Other hot-sellers include L.O.L Surprise Dolls, and Nerf. Adobe does not identify a specific Nerf product, but CNBC in a recent report identified the dart-shooting Ultra One Blaster as doing well. Adobe says the top video games are Pokemon Sword/Shield, Jedi Fallen Order and Madden 20, while hot-selling electronics include Apple AirPods, Samsung TVs and Apple Laptops. Overall, Adobe reports that the full holiday season is tracking at 15 percent year-over-year growth with more than $50 billion spent online from Nov. 1 through Nov. 26.
Some other takeaways from the report:
Mobile is winning: More than 34 percent of ecommerce purchases have been made via smartphones, up 24 percent year-over-year. On Thanksgiving Day, Adobe projects that one in five online consumers will shop via smartphones “so that friends and family won’t notice them shopping.”
Cheap TVs: TV discounts are “twice as deep as expected,” Adobe says, with more than 17 percent average savings.
Email still works: Promotions sent via email are accounting for nearly 17 percent of online sales revenue, up 10 percent year-over-year. Paid search accounts for about 24 percent of sales revenue.
All done: Adobe says a quarter of shoppers have already completed their online shopping for the season.
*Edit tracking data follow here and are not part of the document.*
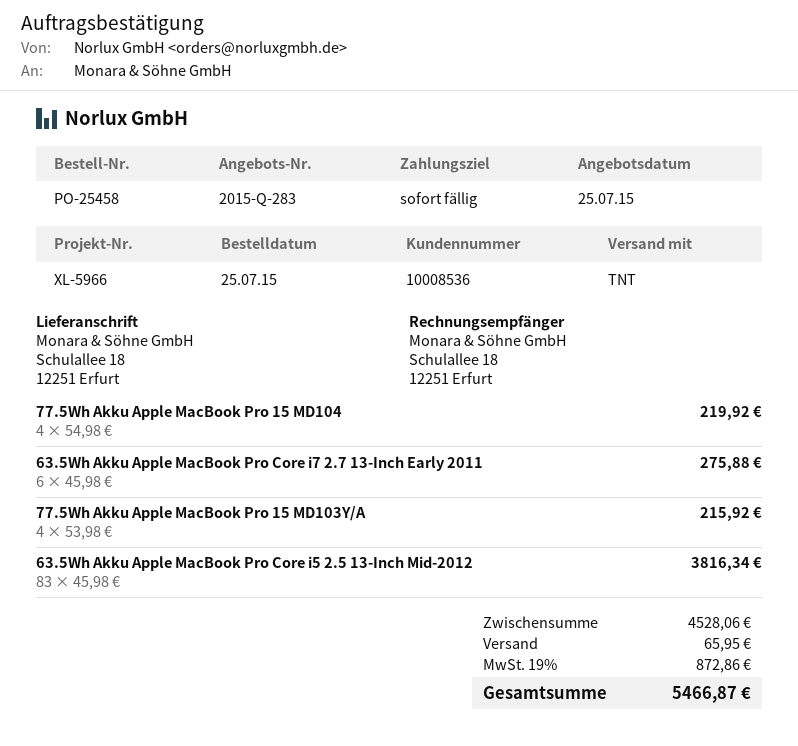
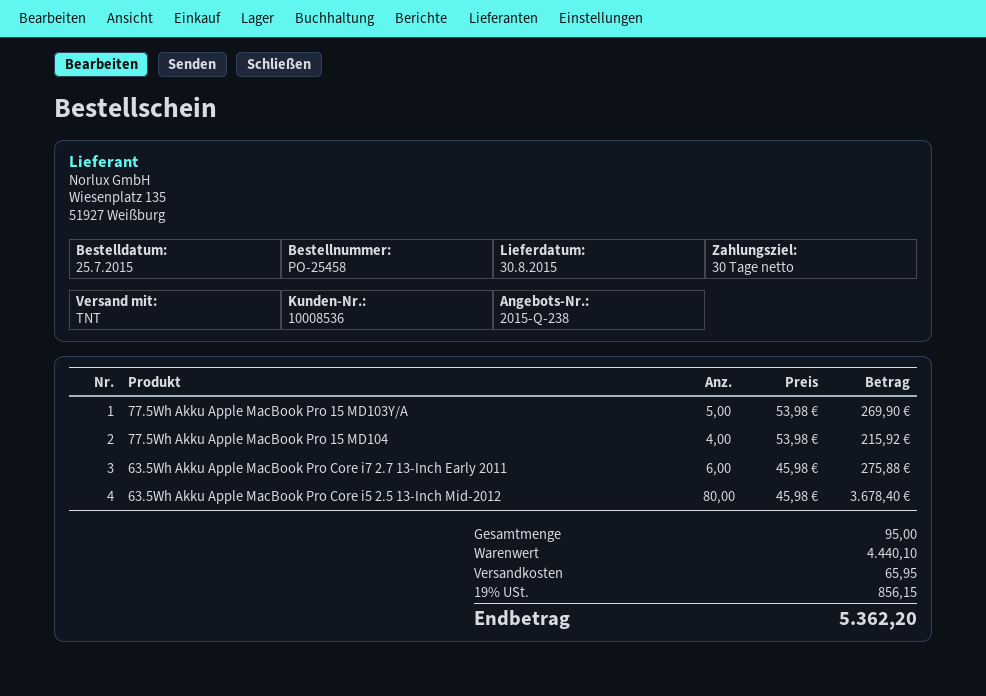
quote number: 2015-Q-283 -> 2015-Q-238
payment terms: on receipt -> 30 days
77.5Wh Akku Apple MacBook Pro 15 MD104: 4 x 54.98 = 219.92 -> 4 x 53.98 = 215.92
77.5Wh Akku Apple MacBook Pro 15 MD103Y/A: 4 x 53.98 = 215.92 -> 5 x 53.98 = 269.90
63.5Wh Akku Apple MacBook Pro Core i5 2.5 13-Inch Mid-2012: 83 x 45.98 = 3816.34 -> 80 x 45.98 = 3678.40
subtotal: 4528.06 -> 4440.10
tax: 19% = 872.86 -> 19% = 856.15
total: 5466.87 -> 5362.20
And now for some good news: The average cost of a classic Thanksgiving meal is up only a penny this year, according to the American Farm Bureau Federation’s 34th annual survey of certain items. The Farm Bureau says the cost of a meal for 10 people—including turkey, stuffing, sweet potatoes, rolls with butter, peas, cranberries, a veggie tray, pumpkin pie with whipped cream, and coffee with milk—came to $48.91, up just one cent from 2018. Meanwhile, Bloomberg reports the cost of this year’s dinner is actually down 2.3 percent, thanks largely to lower turkey prices. Aldi came in with the least expensive Thanksgiving meal, based on its analysis of a basket of 20 items across 15 chains in New Jersey.
Speaking of Thanksgiving
Not everyone sits down to a standard Thanksgiving meal like the one suggested by the Farm Bureau. And brands are here to showcase diverse palates. DoorDash shot an “All-American Thanksgiving” video featuring chef Eddie Huang preparing his Taiwanese Thanksgiving recipes, including General Huang’s Spatchcock Turkey. It continues the “all flavors welcome” theme in the delivery platform’s ads, which come from The Martin Agency. And there are others promoting a bird-free holiday. Nearly 30 percent of Americans are willing to consider skipping a Thanksgiving turkey, according to research that—not surprisingly—was conducted for plant-based brand Meatless Farm.
Beware of CBD food
While cannabidiol-infused anything is a trend, the U.S. Food and Drug Administration is cracking down on CBD food products, saying that based on “the lack of scientific information supporting the safety of CBD in food,” it cannot conclude that it is generally recognized as safe to be used in food for humans or animals. The FDA on Monday also issued warning letters to 15 companies it says illegally sold products containing cannabidiol, a chemical component in cannabis that doesn’t cause a high.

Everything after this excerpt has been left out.